If the ultimate purpose of life is to find union with 'all that is' & by this alignment to transcend metaphysical gravity (the time & space in which death is a reality) then it seems to me - a day after yet another massacre in that most unbalanced of countries, the USA – the only way is by integrating the shadow - by assimilating within ourselves the duality holding us back from our true purpose in life. This involves engagement with all that is distasteful about ourselves.
It may involve some kind of wilderness experience, & that is why the disorientation following a job loss, a breakup or bereavement can be a blessing in disguise.

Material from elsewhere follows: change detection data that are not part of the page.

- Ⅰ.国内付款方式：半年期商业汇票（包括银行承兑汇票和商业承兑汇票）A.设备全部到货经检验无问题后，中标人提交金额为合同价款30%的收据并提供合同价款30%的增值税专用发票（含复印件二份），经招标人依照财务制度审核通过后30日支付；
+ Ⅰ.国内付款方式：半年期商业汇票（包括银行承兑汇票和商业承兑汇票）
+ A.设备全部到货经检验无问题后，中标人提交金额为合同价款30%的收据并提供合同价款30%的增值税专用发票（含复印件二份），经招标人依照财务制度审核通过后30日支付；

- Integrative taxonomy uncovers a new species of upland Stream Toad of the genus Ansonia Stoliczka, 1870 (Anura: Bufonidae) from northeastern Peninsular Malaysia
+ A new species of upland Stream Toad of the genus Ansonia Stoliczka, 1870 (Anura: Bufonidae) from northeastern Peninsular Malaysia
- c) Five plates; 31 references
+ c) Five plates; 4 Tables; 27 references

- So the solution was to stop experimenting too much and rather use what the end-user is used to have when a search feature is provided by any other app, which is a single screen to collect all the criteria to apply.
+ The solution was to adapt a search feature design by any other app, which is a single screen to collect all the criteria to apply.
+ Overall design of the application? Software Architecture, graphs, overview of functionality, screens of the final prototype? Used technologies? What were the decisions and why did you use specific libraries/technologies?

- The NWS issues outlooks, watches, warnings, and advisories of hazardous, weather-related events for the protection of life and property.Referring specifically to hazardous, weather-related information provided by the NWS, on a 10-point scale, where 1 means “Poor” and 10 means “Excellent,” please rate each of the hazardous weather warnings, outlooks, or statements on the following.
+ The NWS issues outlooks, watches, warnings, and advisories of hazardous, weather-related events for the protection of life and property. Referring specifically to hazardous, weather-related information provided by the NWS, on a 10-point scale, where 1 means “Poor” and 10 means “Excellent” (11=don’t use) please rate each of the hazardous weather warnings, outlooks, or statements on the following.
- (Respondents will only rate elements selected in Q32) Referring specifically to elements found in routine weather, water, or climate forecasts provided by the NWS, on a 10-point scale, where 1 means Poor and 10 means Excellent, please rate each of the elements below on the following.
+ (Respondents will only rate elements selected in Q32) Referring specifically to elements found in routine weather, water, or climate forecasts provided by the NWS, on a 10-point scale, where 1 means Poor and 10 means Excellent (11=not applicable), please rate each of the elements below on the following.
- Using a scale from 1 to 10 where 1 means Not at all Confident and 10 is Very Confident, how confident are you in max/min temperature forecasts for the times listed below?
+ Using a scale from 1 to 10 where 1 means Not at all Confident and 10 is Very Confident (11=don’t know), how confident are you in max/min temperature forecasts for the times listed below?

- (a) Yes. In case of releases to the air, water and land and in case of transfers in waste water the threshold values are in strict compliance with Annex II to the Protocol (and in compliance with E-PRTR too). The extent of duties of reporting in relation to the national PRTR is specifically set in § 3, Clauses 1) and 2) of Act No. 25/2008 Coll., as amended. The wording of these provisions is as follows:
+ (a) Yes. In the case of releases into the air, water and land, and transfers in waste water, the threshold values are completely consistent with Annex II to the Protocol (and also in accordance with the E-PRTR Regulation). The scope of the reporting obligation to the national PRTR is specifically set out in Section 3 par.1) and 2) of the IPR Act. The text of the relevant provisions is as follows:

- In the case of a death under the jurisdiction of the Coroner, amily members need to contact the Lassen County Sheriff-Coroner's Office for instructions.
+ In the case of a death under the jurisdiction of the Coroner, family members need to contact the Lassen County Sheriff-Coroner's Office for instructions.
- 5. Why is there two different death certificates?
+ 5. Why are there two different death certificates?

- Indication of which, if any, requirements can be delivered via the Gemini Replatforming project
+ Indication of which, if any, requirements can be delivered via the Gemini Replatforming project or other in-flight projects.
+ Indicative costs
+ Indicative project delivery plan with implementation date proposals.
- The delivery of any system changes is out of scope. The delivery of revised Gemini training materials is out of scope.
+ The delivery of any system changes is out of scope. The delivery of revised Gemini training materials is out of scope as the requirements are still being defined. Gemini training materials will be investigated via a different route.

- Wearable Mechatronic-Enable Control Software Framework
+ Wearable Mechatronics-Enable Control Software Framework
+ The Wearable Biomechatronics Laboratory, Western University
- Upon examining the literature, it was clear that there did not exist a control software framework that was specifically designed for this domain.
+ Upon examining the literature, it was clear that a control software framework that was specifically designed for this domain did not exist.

Only by embracing all that is unlovable can we truly discover love, and only in uncovering the endless spring of love that we can discern what lies in the shadow's penumbra.
Thus we learn to pick our way throu the deceptive attractions which the shadow offers (& which so entertained us earlier on the journey) & come to the heart of life, the point where the arrow, striking the turf, opens to us the infinity that lies within material existence.

I pulled these thoughts together (if indeed they can be said to be together) perhaps as a result of an alchemical dream last night, whose full extent I don't recall, but they left me feeling utterly blissed, & calm enough to decode a lot things that usually slip throu my mind like mercury. I've recently had a sequence of very (self-)impressive dreams, which seem to have arisen as a result of the energy raised within me by playing by heart for the first time in my 60 yearold life.
Finding unity within oneself is a necessary precursor to plant it as a seed on the earth. We cannot bring peace, we can only be it. The gift in death /dying is that it boils everything down to a few simple things, reminding us that how we choose to leave life is probably the single most important thing we have to do. And we all have to do it. So where is it in today's televsion schedules?
It is the small persnal steps we take that matter in this process, not the big public events. Great art links these two: it is the abracadabra that unfolds the mystery for a moment or two, the aufklärung that displays the landscape of existence. Death, or its aproach, is the very public performance of a very private ritual. Playing it by ear will not do, it demands nothing less than playing by heart. Our tribal ancestors once had a grasp on this crucial aspect of life. What is left of that now?

In love

1 comment:

hector said...

Dear Maxwell,
your words touched me. I have been chatting to Suzi about her grandmother and send you all love and blessings.
I work in Dorset as a soulmidwife. There are lots of very gentle things that you can do while you mother -sit which will enable her to have a very gentle death. There are four distinct physical/mental stages of dying which give a good framework for knowing how best to support the process. I can let you know about them, if this would help.